"Riunire urgentemente e senza più rinvii la famiglia del bosco".

È l'appello lanciato dai periti di parte al tribunale per i minorenni dell'Aquila nella nuova relazione in cui si pone soprattutto l'accento sulla "grave carenza" da parte di assistenti sociali ed educatrici nel preparare gli incontri tra i bimbi e i propri genitori, in particolare mamma Catherine allontanata dalla casa-famiglia ormai un mese fa.

"Il protrarsi dell'attuale assetto relazionale e operativo, privo delle necessarie misure di accompagnamento e di tutela - scrivono gli psicologi Tonino Cantelmi e Martina Aiello -, mantiene la risposta traumatica nei minori e configura un fattore di rischio clinicamente rilevante per l'insorgenza di ulteriori e documentabili danni alla salute mentale dei bimbi".
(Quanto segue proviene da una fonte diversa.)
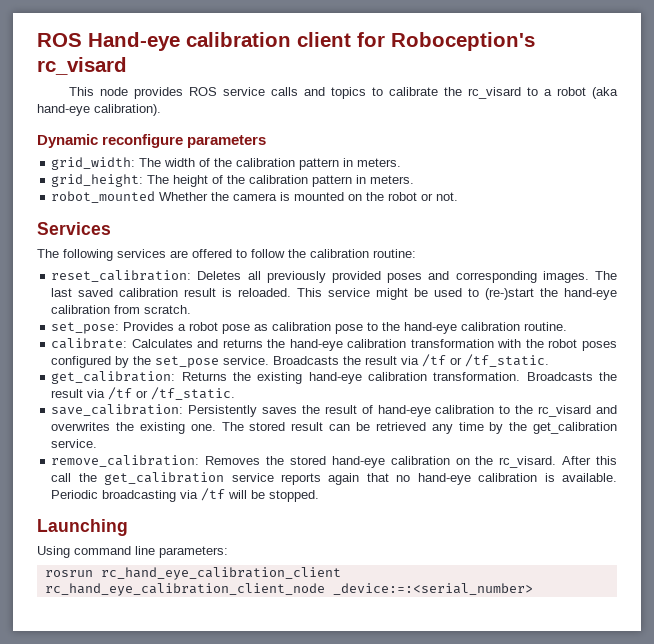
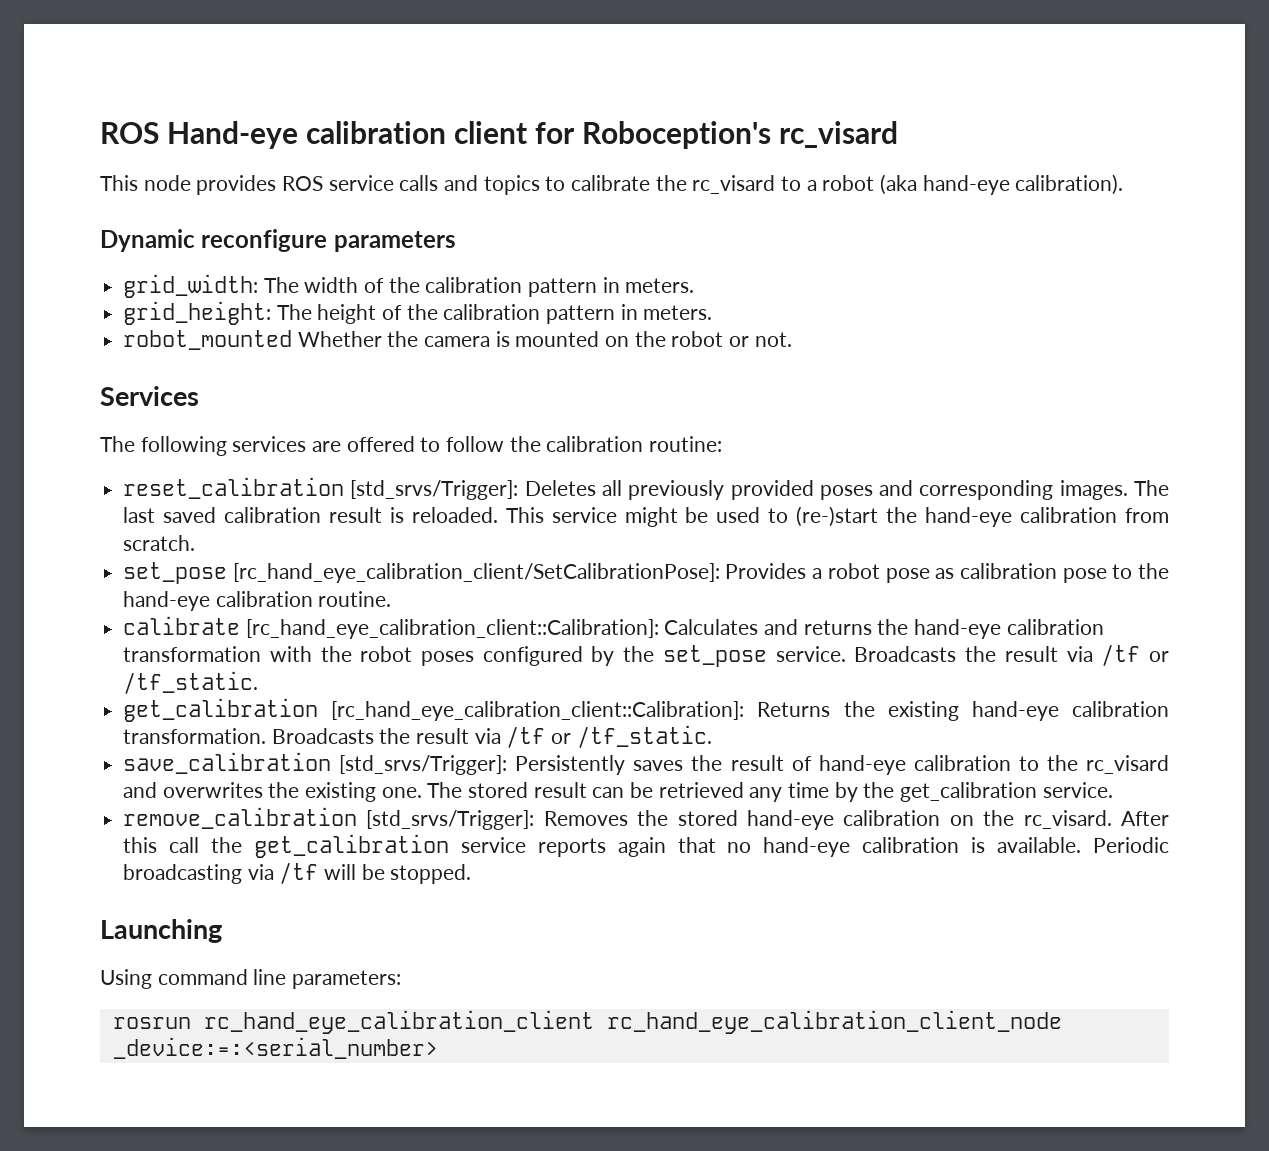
- reset_calibration: Deletes all previously provided poses and corresponding images.
+ reset_calibration [std_srvs/Trigger]: Deletes all previously provided poses and corresponding images.
- set_pose: Provides a robot pose as calibration pose to the hand-eye calibration routine.
+ set_pose [rc_hand_eye_calibration_client/SetCalibrationPose]: Provides a robot pose as calibration pose to the hand-eye calibration routine.
- calibrate: Calculates and returns the hand-eye calibration transformation with the robot poses configured by the set_pose service.
+ calibrate [rc_hand_eye_calibration_client::Calibration]: Calculates and returns the hand-eye calibration transformation with the robot poses configured by the set_pose service.
- get_calibration: Returns the existing hand-eye calibration transformation.
+ get_calibration [rc_hand_eye_calibration_client::Calibration]: Returns the existing hand-eye calibration transformation.
- save_calibration: Persistently saves the result of hand-eye calibration to the rc_visard and overwrites the existing one.
+ save_calibration [std_srvs/Trigger]: Persistently saves the result of hand-eye calibration to the rc_visard and overwrites the existing one.
- remove_calibration: Removes the stored hand-eye calibration on the rc_visard.
+ remove_calibration [std_srvs/Trigger]: Removes the stored hand-eye calibration on the rc_visard.

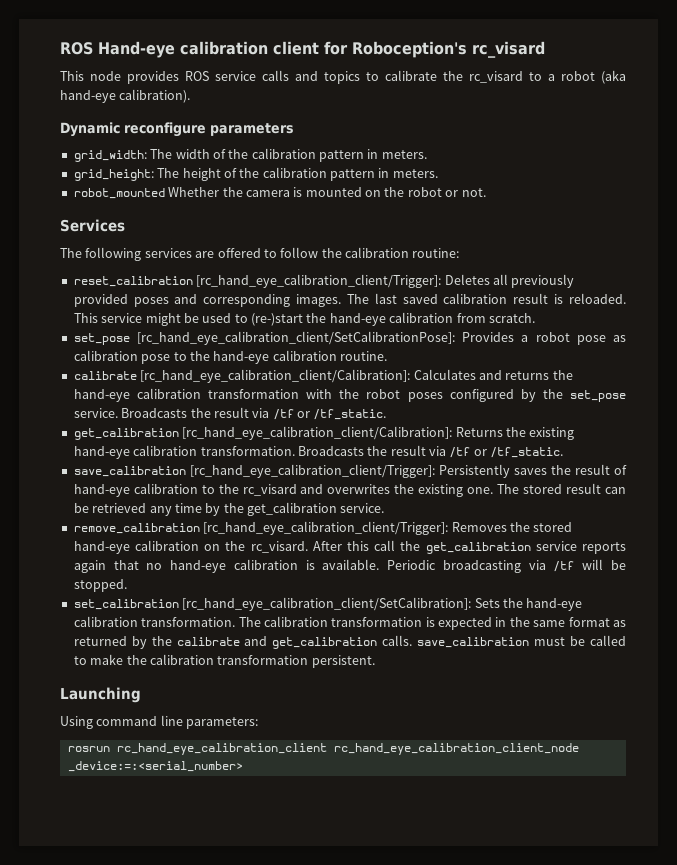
- reset_calibration [std_srvs/Trigger]: Deletes all previously provided poses and corresponding images.
+ reset_calibration [rc_hand_eye_calibration_client/Trigger]: Deletes all previously provided poses and corresponding images.
- calibrate [rc_hand_eye_calibration_client::Calibration]: Calculates and returns the hand-eye calibration transformation with the robot poses configured by the set_pose service.
+ calibrate [rc_hand_eye_calibration_client/Calibration]: Calculates and returns the hand-eye calibration transformation with the robot poses configured by the set_pose service.
- get_calibration [rc_hand_eye_calibration_client::Calibration]: Returns the existing hand-eye calibration transformation.
+ get_calibration [rc_hand_eye_calibration_client/Calibration]: Returns the existing hand-eye calibration transformation.
- save_calibration [std_srvs/Trigger]: Persistently saves the result of hand-eye calibration to the rc_visard and overwrites the existing one.
+ save_calibration [rc_hand_eye_calibration_client/Trigger]: Persistently saves the result of hand-eye calibration to the rc_visard and overwrites the existing one.
- remove_calibration [std_srvs/Trigger]: Removes the stored hand-eye calibration on the rc_visard.
+ remove_calibration [rc_hand_eye_calibration_client/Trigger]: Removes the stored hand-eye calibration on the rc_visard.
+ set_calibration [rc_hand_eye_calibration_client/SetCalibration]: Sets the hand-eye calibration transformation. The calibration transformation is expected in the same format as returned by the calibrate and get_calibration calls. save_calibration must be called to make the calibration transformation persistent.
Nel documento di sette pagine, datato 3 aprile, i periti prendono in esame il comportamento dei tre minori dopo l'allontanamento della mamma, avvenuto il 6 marzo scorso su disposizione dei giudici. "Dall'osservazione delle videochiamate - scrivono - emerge con chiarezza un quadro di sofferenza psicologica significativa nei minori, che si inserisce in continuità con la risposta traumatica acuta già documentata al momento della separazione". Il riferimento è al pianto dei bimbi la sera in cui mamma Catherine è stata costretta a lasciare la casa-famiglia.